Change listing data
_ _ _ _

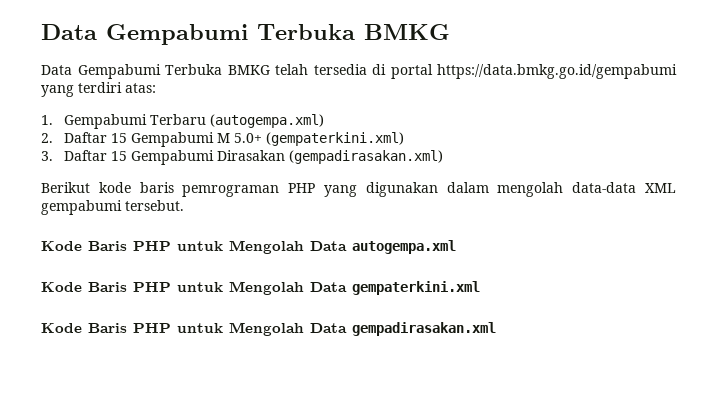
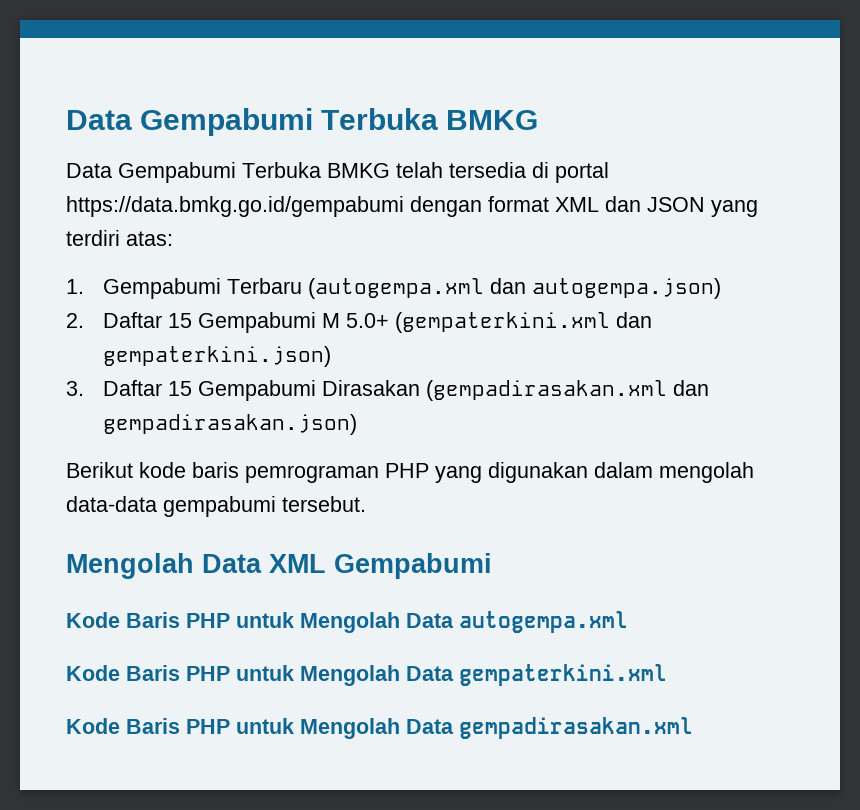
- Data Gempabumi Terbuka BMKG telah tersedia di portal https://data.bmkg.go.id/gempabumi yang terdiri atas:
+ Data Gempabumi Terbuka BMKG telah tersedia di portal https://data.bmkg.go.id/gempabumi dengan format XML dan JSON yang terdiri atas:
- 1. Gempabumi Terbaru (autogempa.xml)
+ 1. Gempabumi Terbaru (autogempa.xml dan autogempa.json)
- 2. Daftar 15 Gempabumi M 5.0+ (gempaterkini.xml)
+ 2. Daftar 15 Gempabumi M 5.0+ (gempaterkini.xml dan gempaterkini.json)
- 3. Daftar 15 Gempabumi Dirasakan (gempadirasakan.xml)
+ 3. Daftar 15 Gempabumi Dirasakan (gempadirasakan.xml dan gempadirasakan.json)
- Berikut kode baris pemrograman PHP yang digunakan dalam mengolah data-data XML gempabumi tersebut.
+ Berikut kode baris pemrograman PHP yang digunakan dalam mengolah data-data gempabumi tersebut.
+ Mengolah Data XML Gempabumi

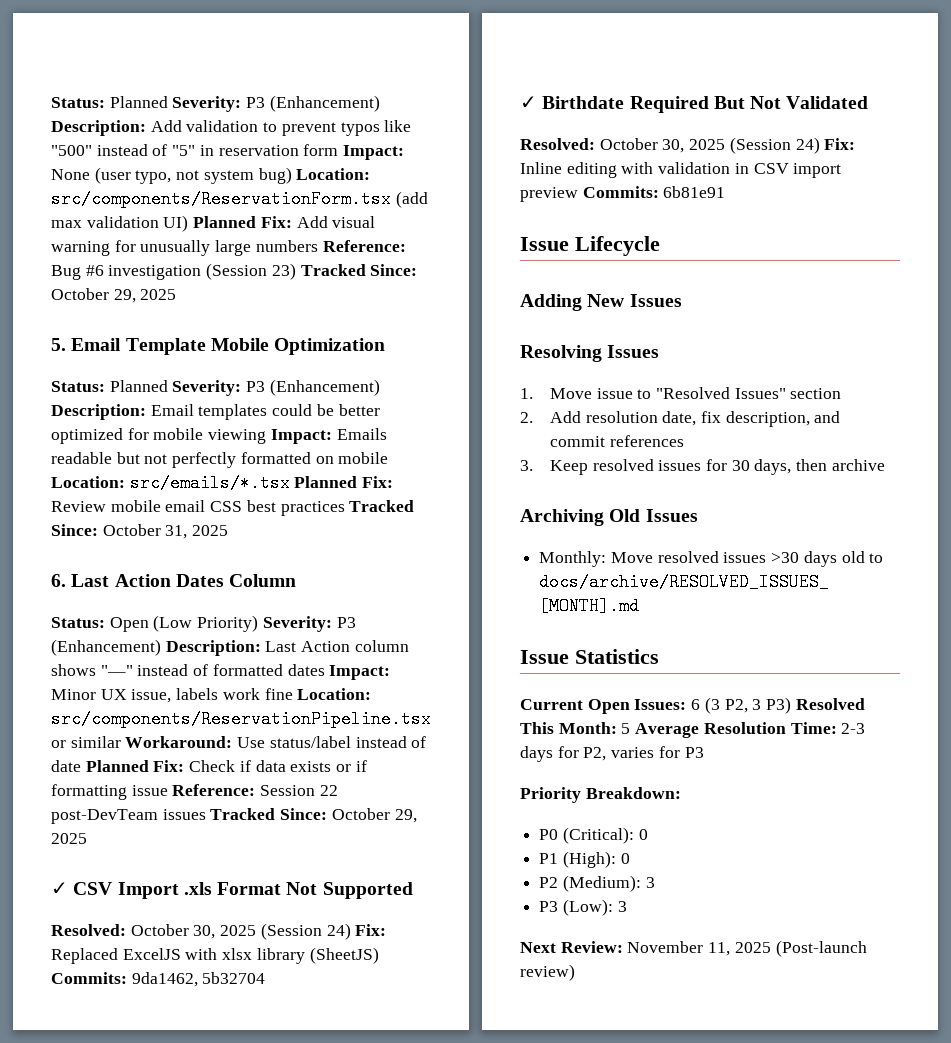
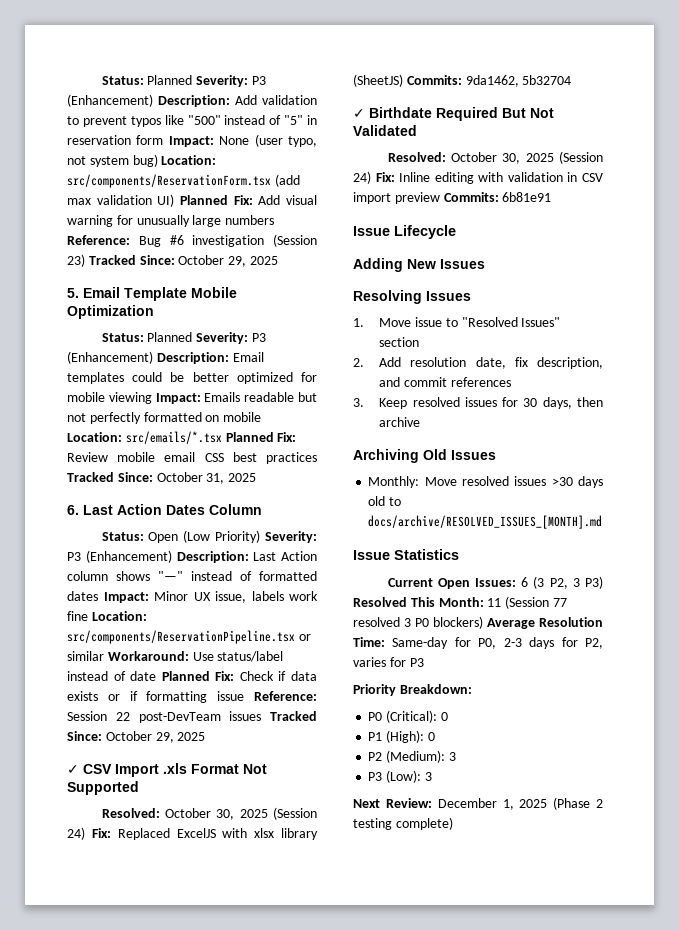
- Current Open Issues: 6 (3 P2, 3 P3) Resolved This Month: 5 Average Resolution Time: 2-3 days for P2, varies for P3
+ Current Open Issues: 6 (3 P2, 3 P3) Resolved This Month: 11 (Session 77 resolved 3 P0 blockers) Average Resolution Time: Same-day for P0, 2-3 days for P2, varies for P3
- Next Review: November 11, 2025 (Post-launch review)
+ Next Review: December 1, 2025 (Phase 2 testing complete)

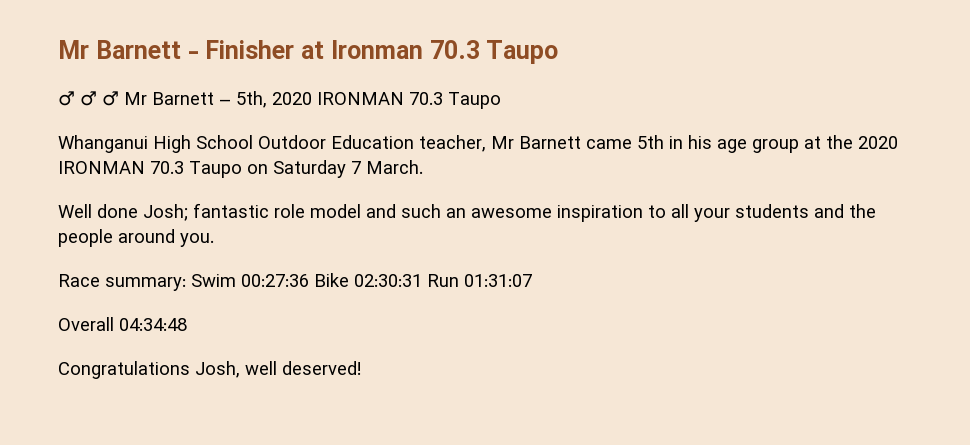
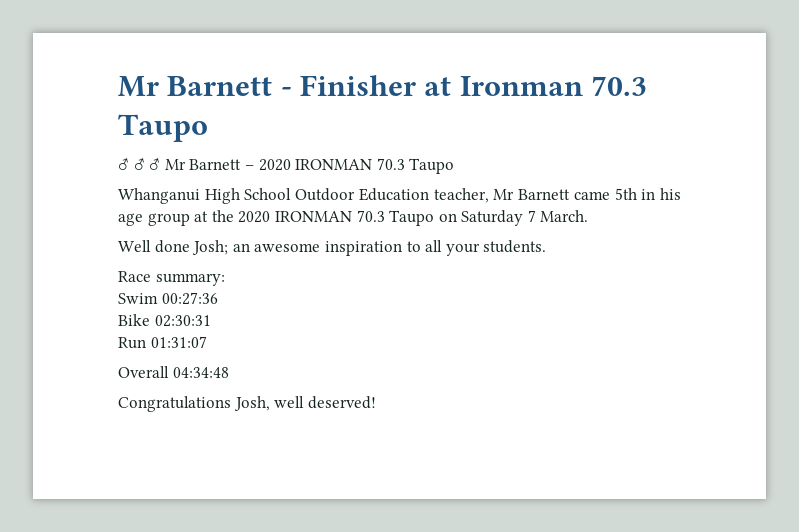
- ♂ ♂ ♂ Mr Barnett – 5th, 2020 IRONMAN 70.3 Taupo
+ ♂ ♂ ♂ Mr Barnett – 2020 IRONMAN 70.3 Taupo
- Well done Josh; fantastic role model and such an awesome inspiration to all your students and the people around you.
+ Well done Josh; an awesome inspiration to all your students.
- Race summary: Swim 00:27:36 Bike 02:30:31 Run 01:31:07
+ Race summary:
+ Swim 00:27:36
+ Bike 02:30:31
+ Run 01:31:07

_ _ _ _

### About this exercise
Among the lines above, return those that contain the string "Resolution".

### Solution to the problem
- Current Open Issues: 6 (3 P2, 3 P3) Resolved This Month: 5 Average Resolution Time: 2-3 days for P2, varies for P3
+ Current Open Issues: 6 (3 P2, 3 P3) Resolved This Month: 11 (Session 77 resolved 3 P0 blockers) Average Resolution Time: Same-day for P0, 2-3 days for P2, varies for P3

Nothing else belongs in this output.